Os casos de malária na Terra Indígena Yanomami aumentaram 70% em 2019 em relação ao ano anterior, segundo dados do Ministério da Saúde. A pasta também confirmou que, no ano passado, pelo menos quatro indígenas da etnia, uma das mais vulneráveis do país, morreram em decorrência da doença. O avanço da doença na região vem sendo acompanhado pelo Ministério Público Federal (MPF). As informações são do jornal O Globo.

Os yanomami vivem em uma terra indígena localizada no extremo norte do país, entre os estados do Amazonas e Roraima. A população estimada da etnia é de aproximadamente 26 mil pessoas.

De acordo com o Ministério da Saúde, os casos de malária na região habitada pelos yanomami saltaram de 9.674 em 2018 para 16.613 em 2019, um crescimento de 70,55%. Os dados mostram que, pelo menos desde 2015, os casos de malária entre os yanomami vêm subindo.
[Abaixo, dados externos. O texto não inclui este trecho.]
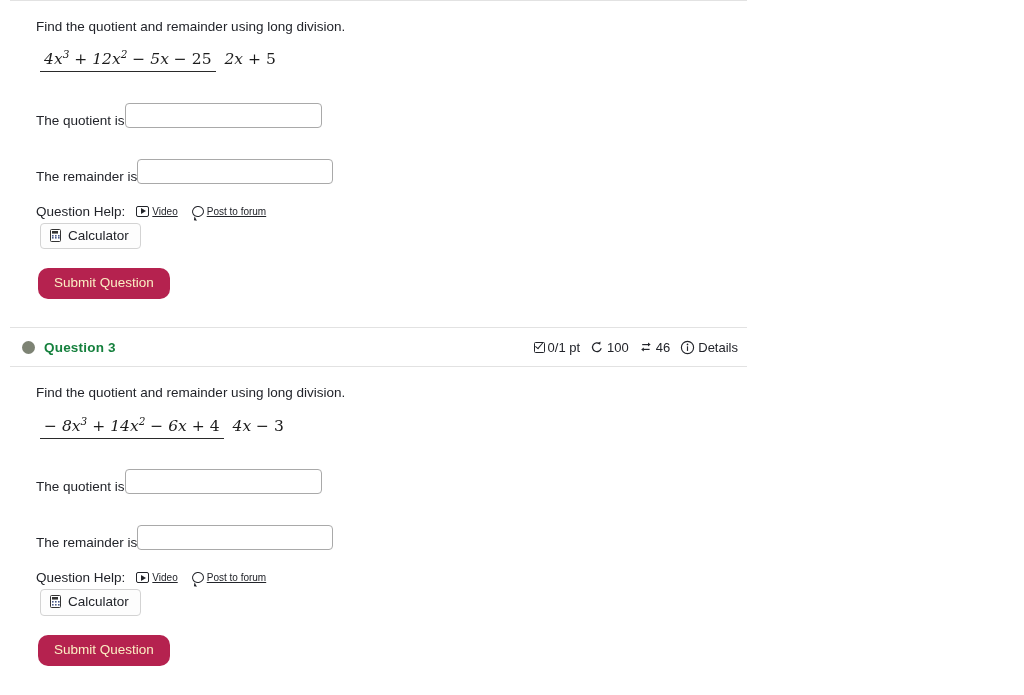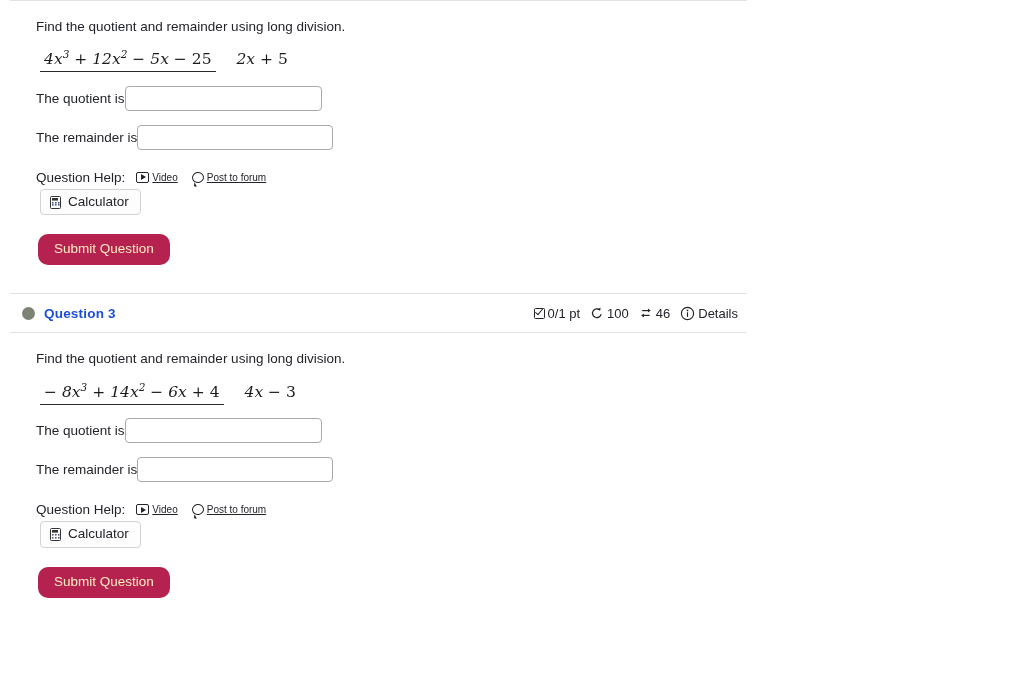"2x + 5" .frac .den { margin-left: 12px -> none }
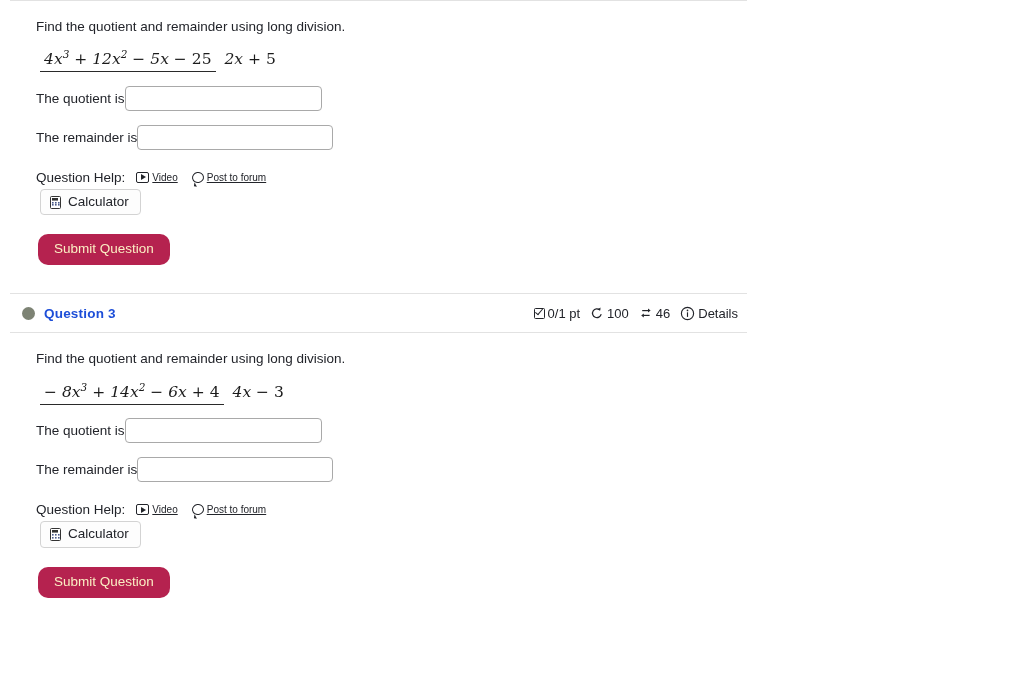"The quotient is" .answer-row { align-items: center -> flex-end; margin-top: 14px -> 31px }
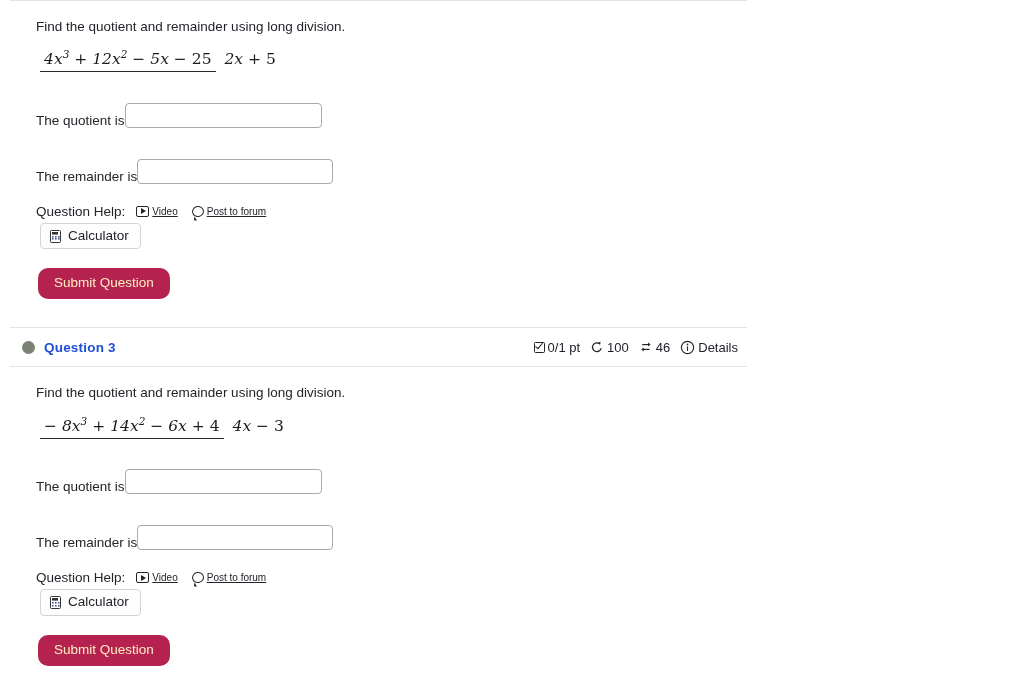"Calculator" .calc-btn { align-items: center -> none }
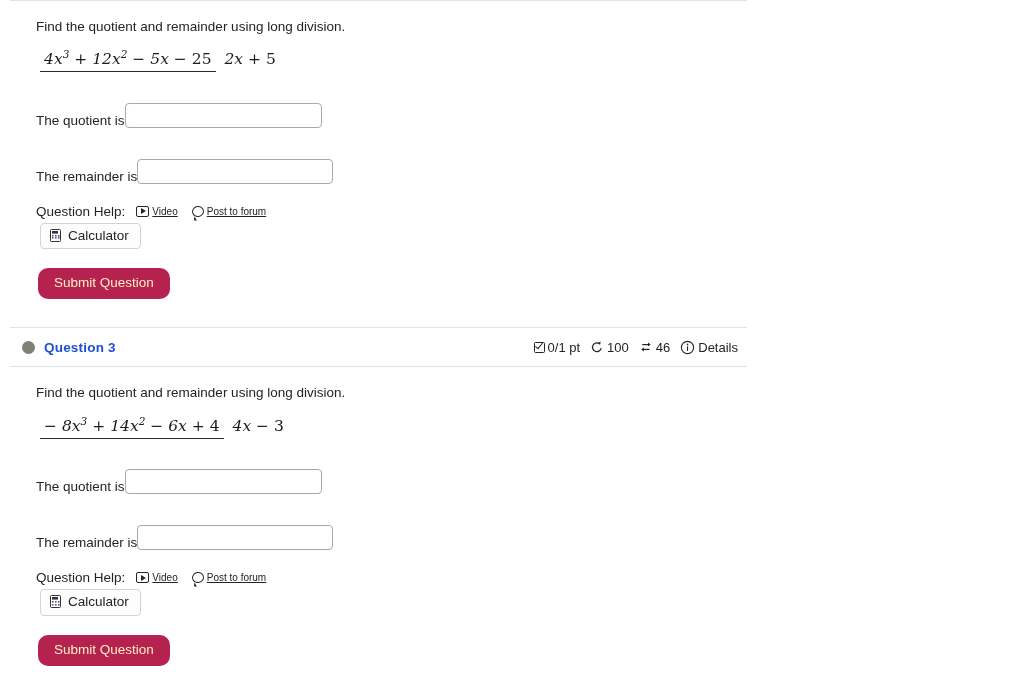"Question 3" .q-title { color: #1d4ed8 -> #15803d }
Naquele ano, foram registrados 4.559.

Desde os anos 1980, esse grupo indígena vem sofrendo com doenças introduzidas por não-índios, principalmente garimpeiros que invadem as terras habitadas da reserva para extrair ouro ilegalmente.

Na última semana, o Ministério Público Federal (MPF)  expediu recomendação à Secretaria Especial de Saúde Indígena (Sesai) e ao Distrito Sanitário Especial de Saúde Indígena (DSEI) Yanomami para que sejam adotadas medidas de prevenção, tratamento e erradicação de malária em comunidades indígenas afetadas por surtos da doença, no Amazonas.

Segundo a recomendação, a falta de medicamentos específicos para tratamento da malária, bem como a ausência de ações de prevenção por parte dos órgãos responsáveis pelo atendimento em saúde nas comunidades indígenas agravaram as consequências da crescente incidência de casos da doença na região dos rios Marauiá, Cauaburis, Ayari e Demeni, na terra indígena Yanomami, localizada nos municípios de Santa Isabel do Rio Negro, Barcelos, e São Gabriel da Cachoeira, no interior do Amazonas.

A terra indígena Yanomami registrou, nos últimos anos, surtos de malária decorrentes de invasões de garimpeiros e do aumento do desmatamento no território, de acordo com relatos apresentados por lideranças indígenas durante reunião realizada no MPF, em Manaus. Em apenas uma das aldeias, foram identificados mais de 70 casos da doença, situação que se repete nas demais aldeias.